→ **DATASET EXCERPTS**
━━━━━━━━━━━━━━━━━━━━
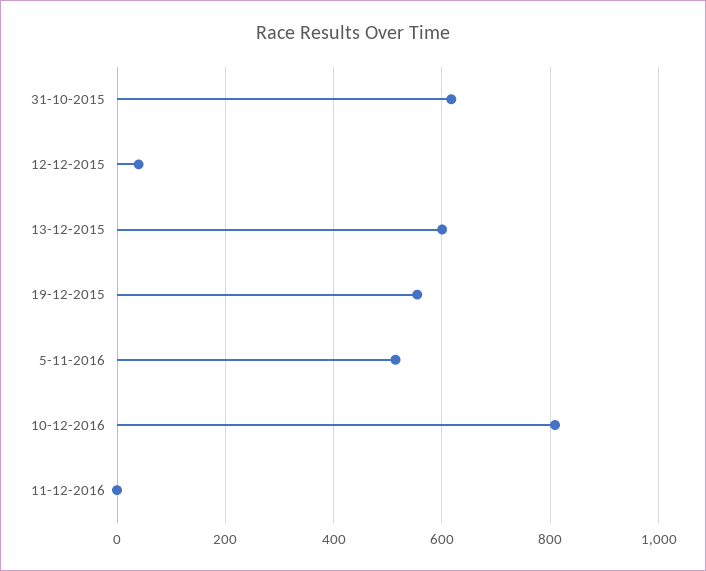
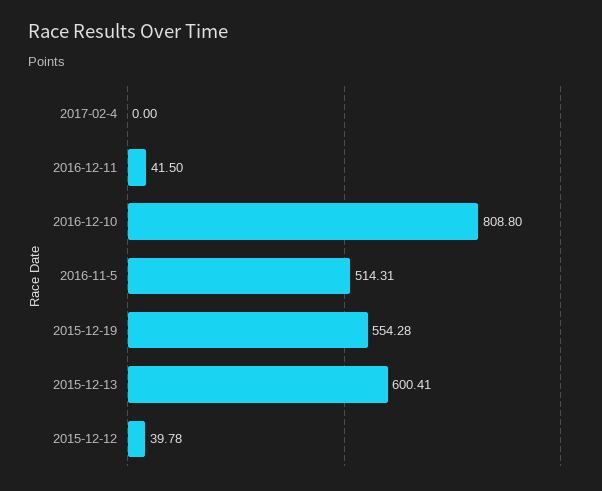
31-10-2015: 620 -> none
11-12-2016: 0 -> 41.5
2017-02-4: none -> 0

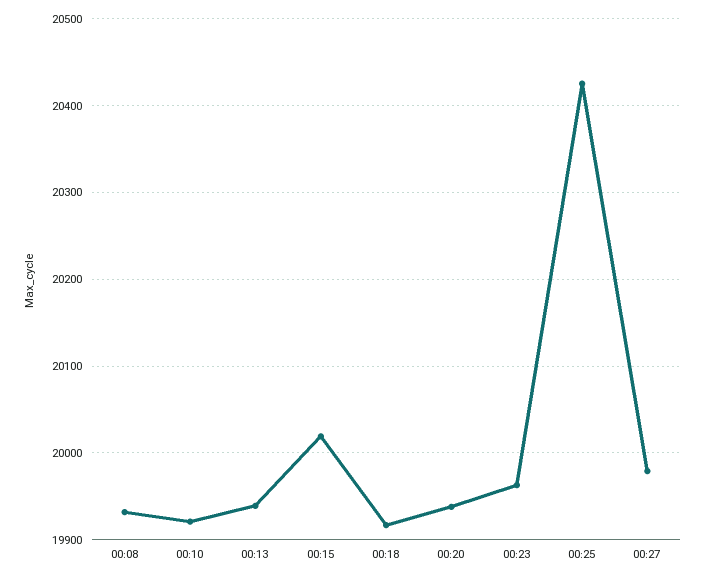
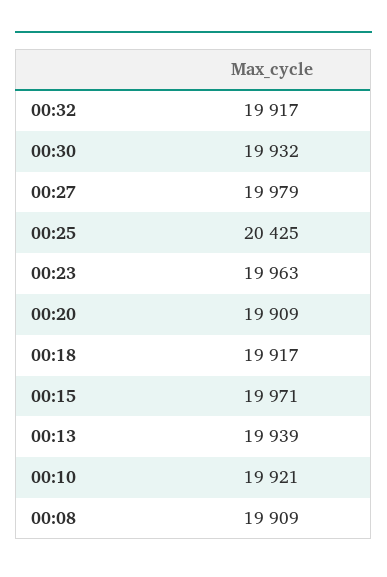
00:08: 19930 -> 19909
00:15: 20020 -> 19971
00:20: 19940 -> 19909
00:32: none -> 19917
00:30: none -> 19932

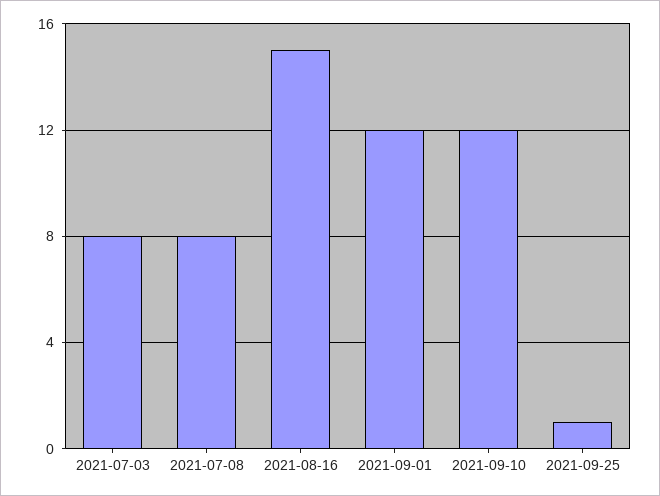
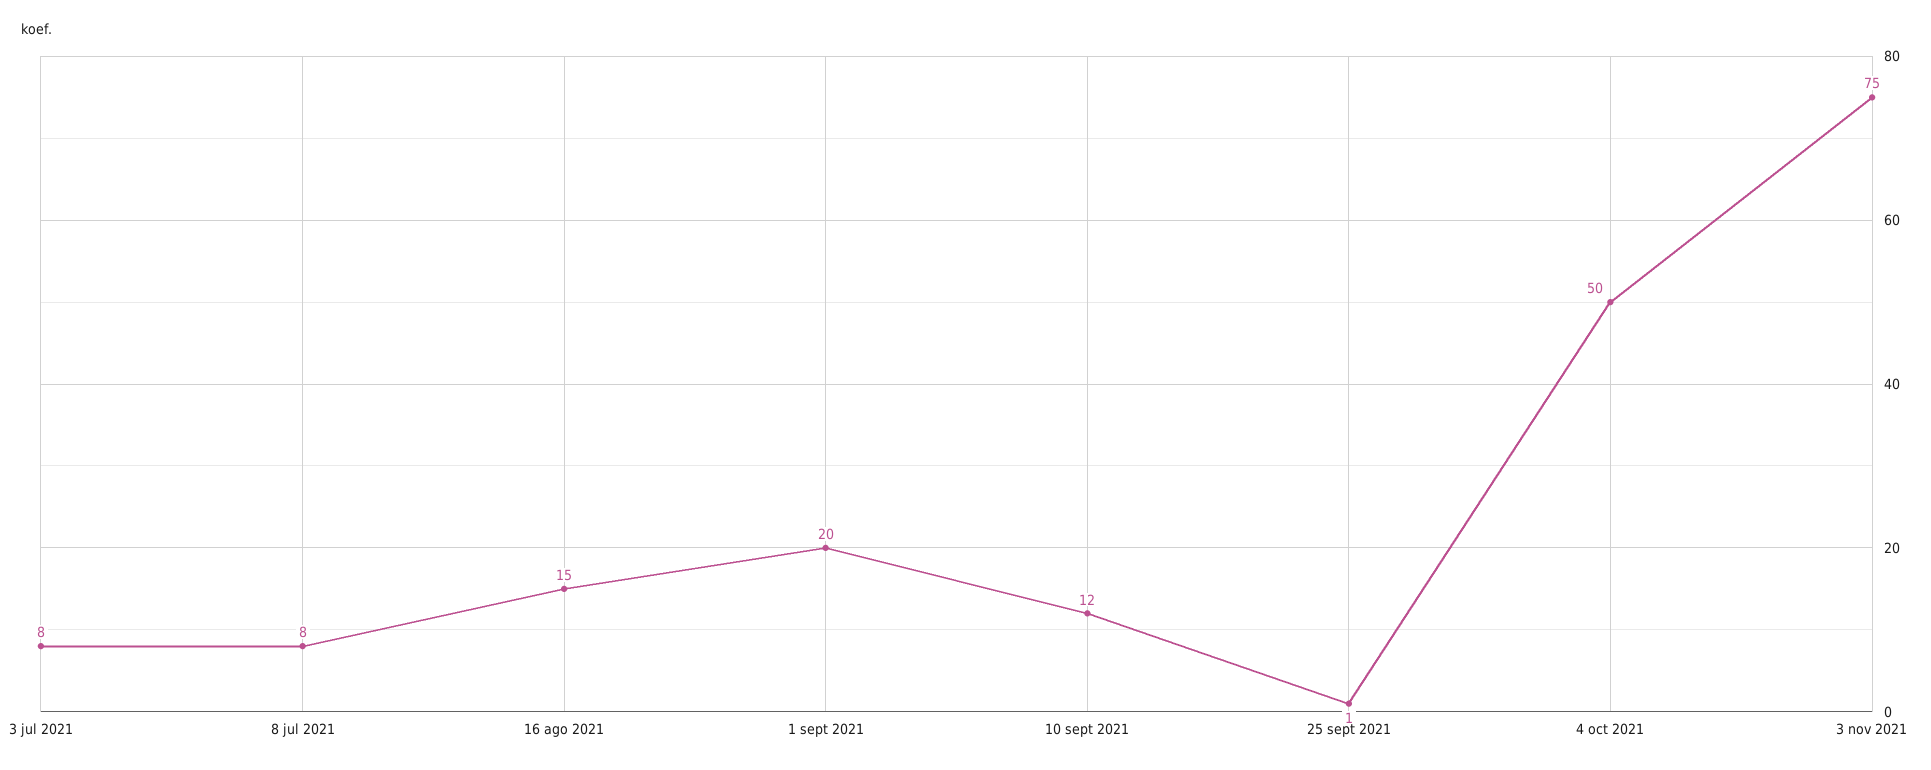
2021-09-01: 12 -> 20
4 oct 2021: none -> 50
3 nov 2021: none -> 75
━━━━━━━━━━━━━━━━━━━━
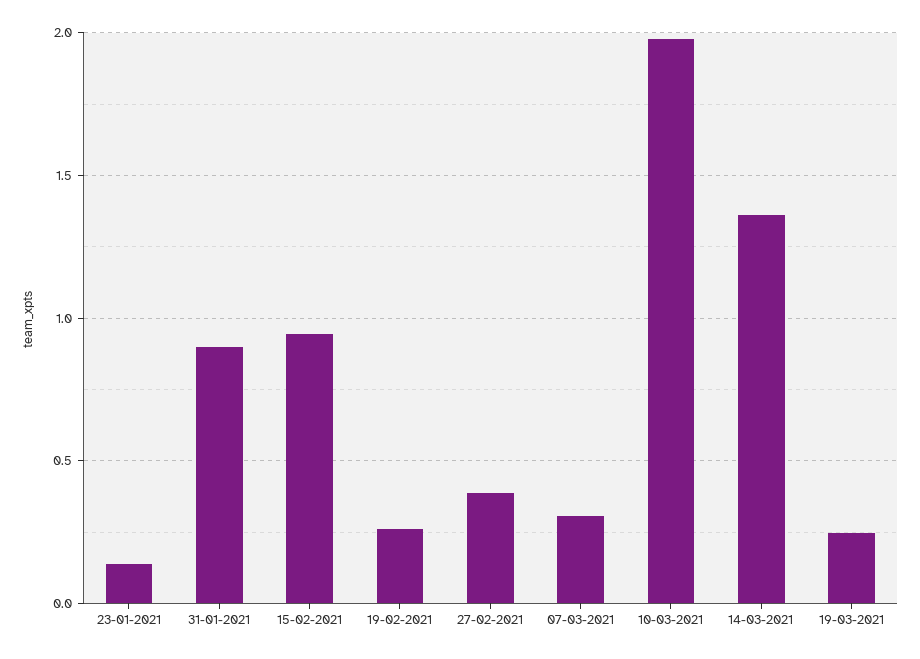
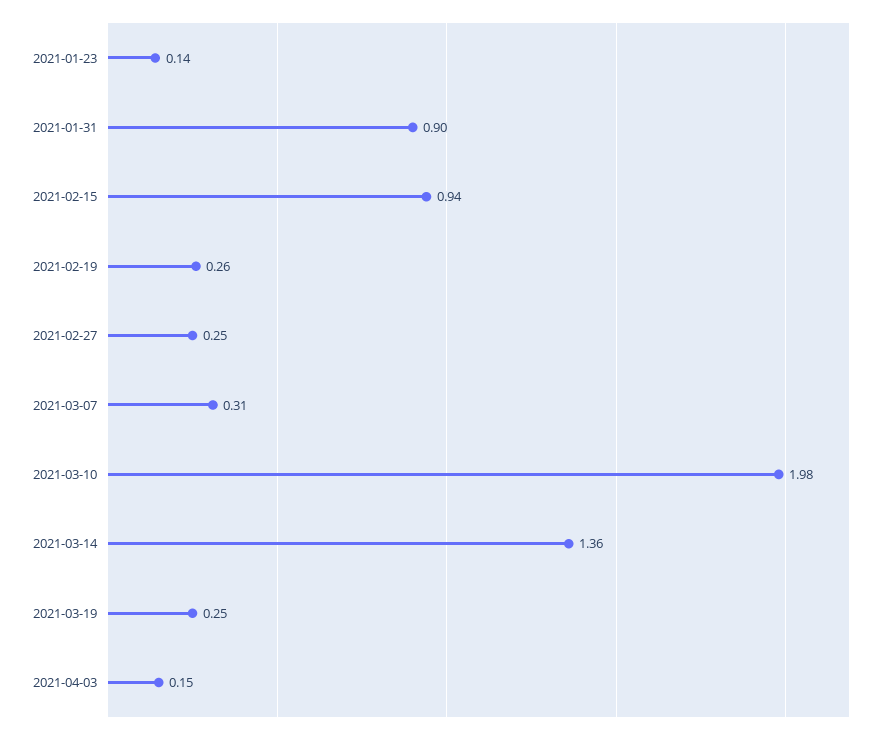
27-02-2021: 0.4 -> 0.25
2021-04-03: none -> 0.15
━━━━━━━━━━━━━━━━━━━━
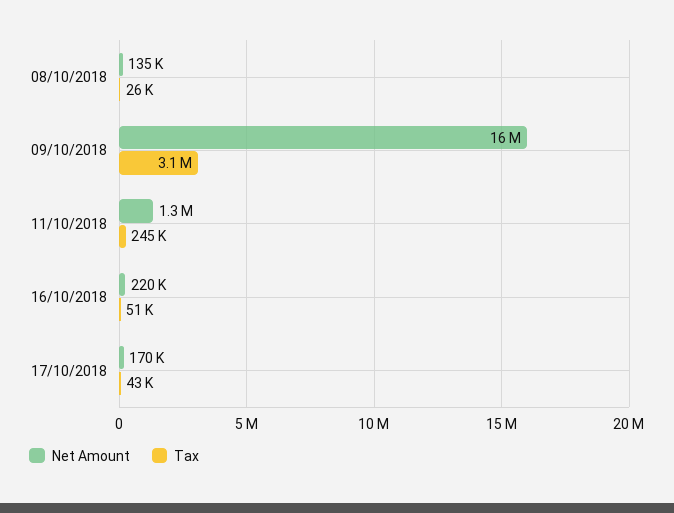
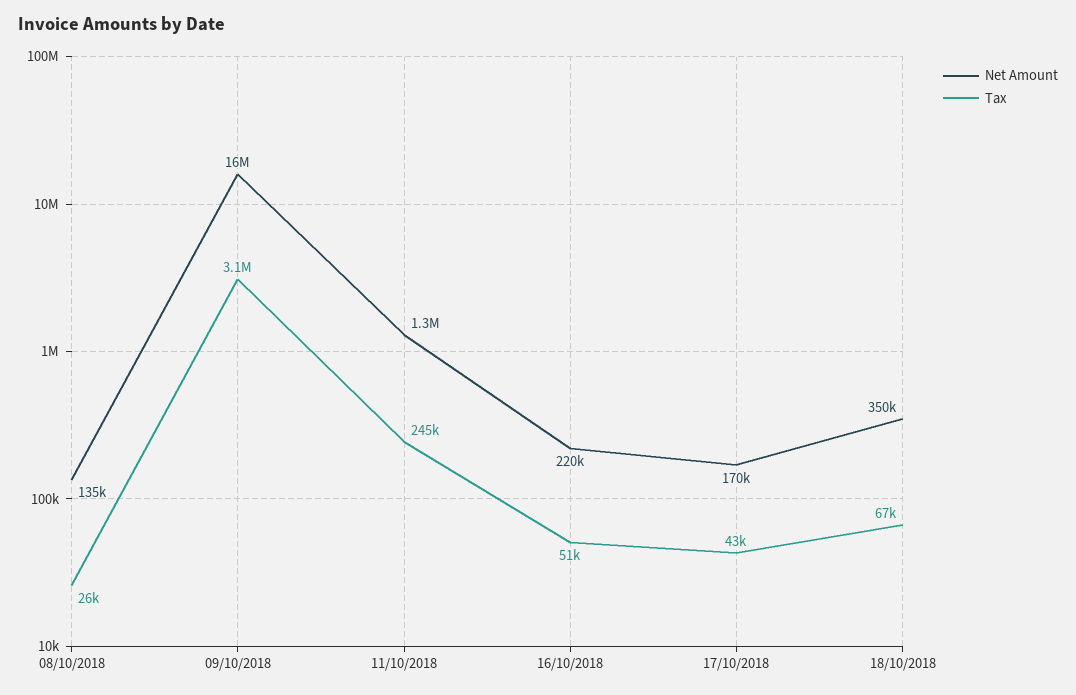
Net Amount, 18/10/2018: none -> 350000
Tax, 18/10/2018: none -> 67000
━━━━━━━━━━━━━━━━━━━━
Please copy out each line of the listing above that contains the string "none".

31-10-2015: 620 -> none
2017-02-4: none -> 0
00:32: none -> 19917
00:30: none -> 19932
4 oct 2021: none -> 50
3 nov 2021: none -> 75
2021-04-03: none -> 0.15
Net Amount, 18/10/2018: none -> 350000
Tax, 18/10/2018: none -> 67000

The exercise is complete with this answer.